Even in the scorching, dry conditions of the desert, you can find unusual animals with some striking characteristics lurking around. You’ll find them dozing off in the dens they call home while sheltering from the blazing sun; or scavenging for food in the middle of the night. These mammals might not be conspicuous at all in their sandy habitat, but these examples are certainly enough to prove that with their (often) huge ears outsizing their furry faces and their captivating, innocent eyes, they are simply too adorable for you to ignore.
The fennec fox (Vulpes zerda) is the smallest species from the canid family, which also includes wolves, foxes, coyotes and domestic dogs. In fact, the adult fennec measures just 24-41cm in length, with its ears, the biggest part of its body, being 10-15cm long. The over-sized ears provide fennecs with extremely sharp hearing skills, and they can even detect prey underground. Although its thick fur might appear unsuitable for the harsh desert environment, it is in fact an interesting adaptation – the fur reflects the sun’s heat during the day, and keeps it warm during the night.
Source: Ryan Summers / Flickr
African Wild Dog
The African wild dog (Lycaon pictus), also known as the painted dog, may look cute with its large, round ears above its innocent-looking face, but you wouldn’t want a bite from such a strong, carnivorous mammal. African wild dogs are classified as endangered, largely because they are frequently killed by farmers, and have suffered at the hands of diseases caught from introduced species such as domestic dogs. Unlike the fennec fox, they are one of the largest canids in the world. Their pups, which come in plentiful litters of up to 19, are generally born in other animals’ abandoned dens.
Source: South African Tourism / Flickr
The Spingbok (Antidorcas marsupialis) is a medium-sized antelope-gazelle. It is generally brown and white, and both male and female adults have a pair of horns on their head which measure around 35cm in length. ‘Marsupialis’, which is similar to ‘pocket’ in Latin, refers to the pouch they have on their backs, which when lifted, gives off a strong, sweaty odor that scares off predators or attracts mates. With its adorable, huge eyes, big ears and agile body, it’s no surprise this desert creature is the national animal of South Africa.
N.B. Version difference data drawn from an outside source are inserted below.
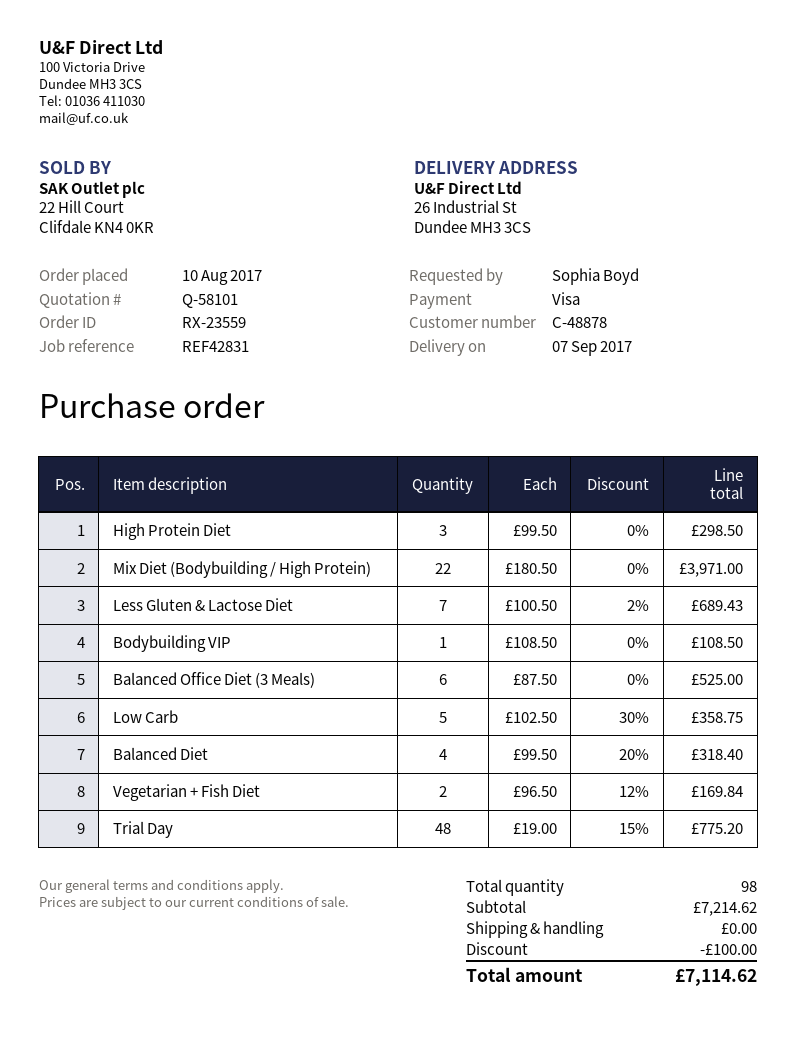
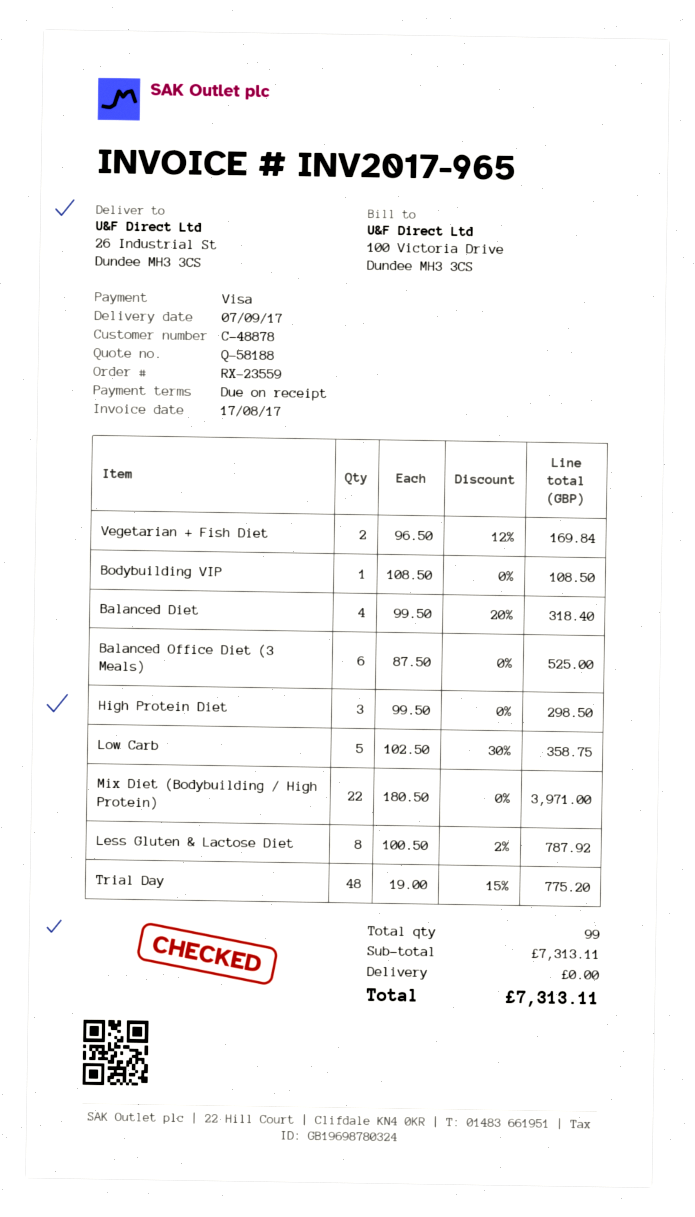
quote number: Q-58101 -> Q-58188
Less Gluten & Lactose Diet: 7 x 100.50 - 2% = 689.43 -> 8 x 100.50 - 2% = 787.92
total quantity: 98 -> 99
subtotal: 7214.62 -> 7313.11
discount: 100.00 -> none
total: 7114.62 -> 7313.11

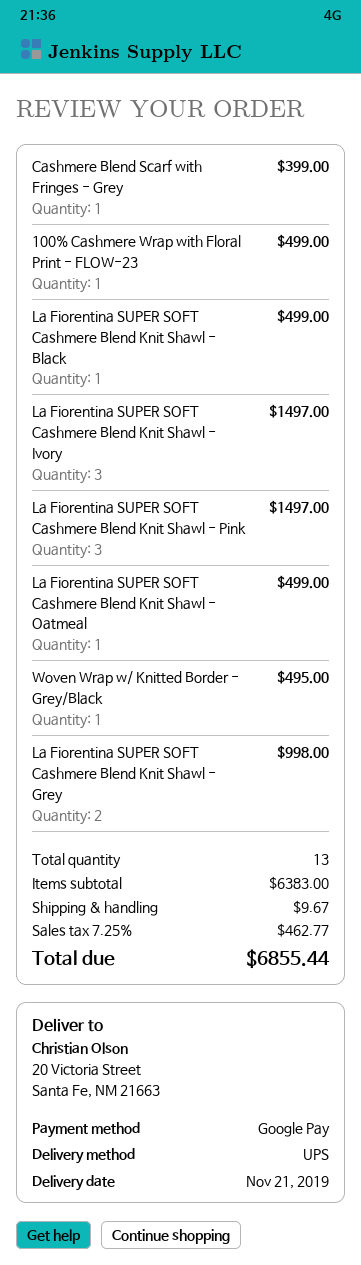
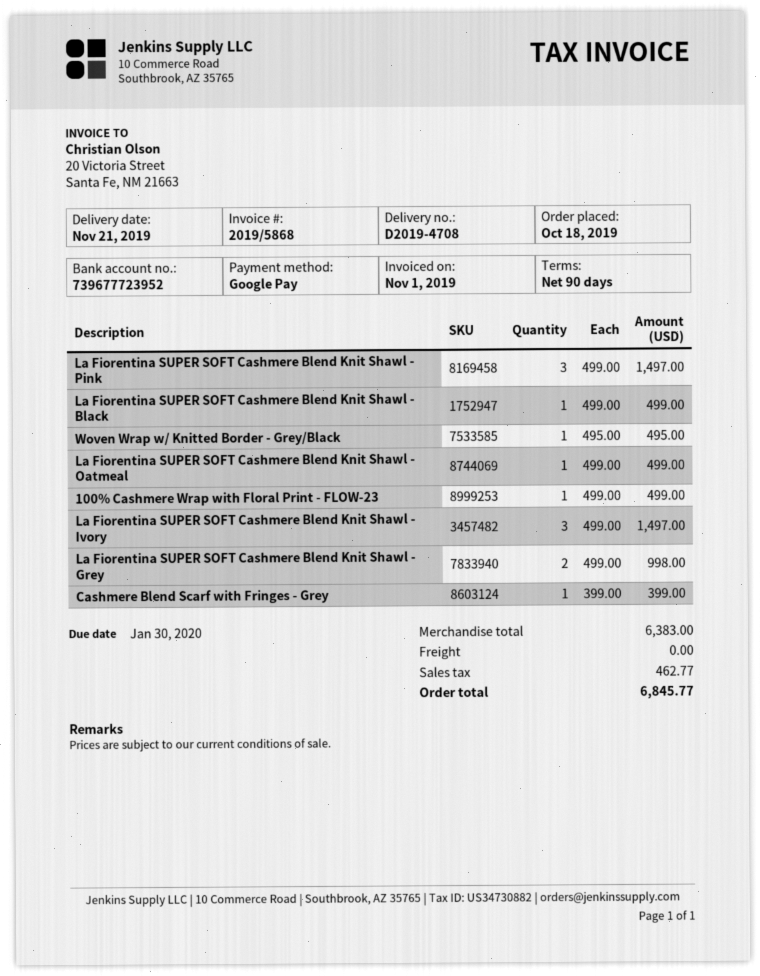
shipping: 9.67 -> 0.00
total: 6855.44 -> 6845.77

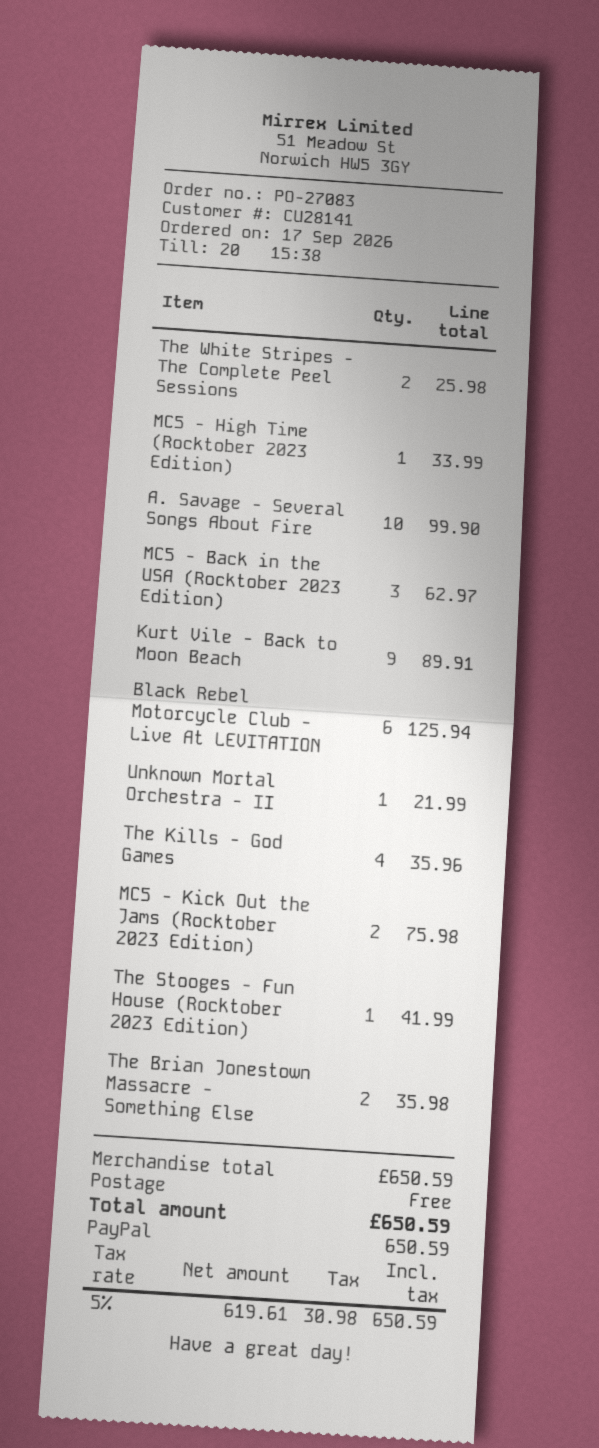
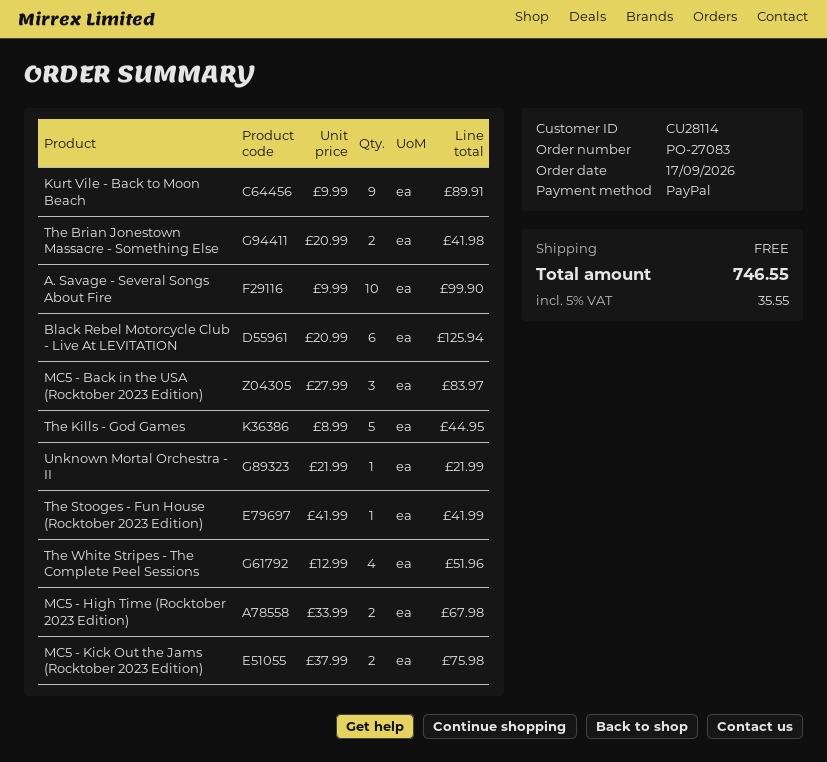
customer number: CU28141 -> CU28114
The White Stripes - The Complete Peel Sessions: 2 for 25.98 -> 4 for 51.96
MC5 - High Time (Rocktober 2023 Edition): 1 for 33.99 -> 2 for 67.98
MC5 - Back in the USA (Rocktober 2023 Edition): 3 for 62.97 -> 3 for 83.97
The Kills - God Games: 4 for 35.96 -> 5 for 44.95
The Brian Jonestown Massacre - Something Else: 2 for 35.98 -> 2 for 41.98
tax: 5% = 30.98 -> 5% = 35.55
total: 650.59 -> 746.55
Even though it is hunted for its coat and meat, this species is not currently classed as threatened.
Source: Ana Raquel S. Hernandes / Flickr
The elegant caracal (Caracal caracal) comes from the cat family and is found in Africa and southeast Asia. Its pointed, tufted ears give this magnificent creature its unique identity, although it is often confused with the lynx despite being more closely related to the serval and the African golden. The distinctive tufts on its ears aid communication and protect the ears themselves from flies. These cats are brilliant at camouflage, which in turn makes them outstanding hunters of their prey (they have even been known to take down ostriches) and it also ensures they are less vulnerable to human hunting.
Source: Tambako The Jaguar / Flickr
The ocelot (Leopardus pardalis), also known as the dwarf leopard, is a wild cat that inhabits South America, Central America and Mexico, although their presence has also been observed in other locations. Its appearance is very similar to that of a domestic cat, but the color patterns on its fur resembles that of a clouded leopard or jaguar. In fact, they are often hunted for their fur, placing them on the endangered list. This is rather worrying since their reproduction cycle only allows them 1 offspring every two years, but luckily enough, since 2008, numbers have been showing signs of improvement.
Source: Tambako The Jaguar / Flickr
Sand cats are possibly the cutest cat (Felis margarita) species that roam the desert. This kitty looks similar to a domestic cat, but it has distinctive features, such as its huge ears and extra tufts of fur on its feet to protect it from burning hot sand. Its body is also adapted to retain water and ensure its survival in this harsh environment. Unfortunately, this beautiful creature has been listed as ‘near threatened’ since 2002, mainly because of the degradation of its natural habitat, and also because of hunting by humans and competition with domestic dogs and cats.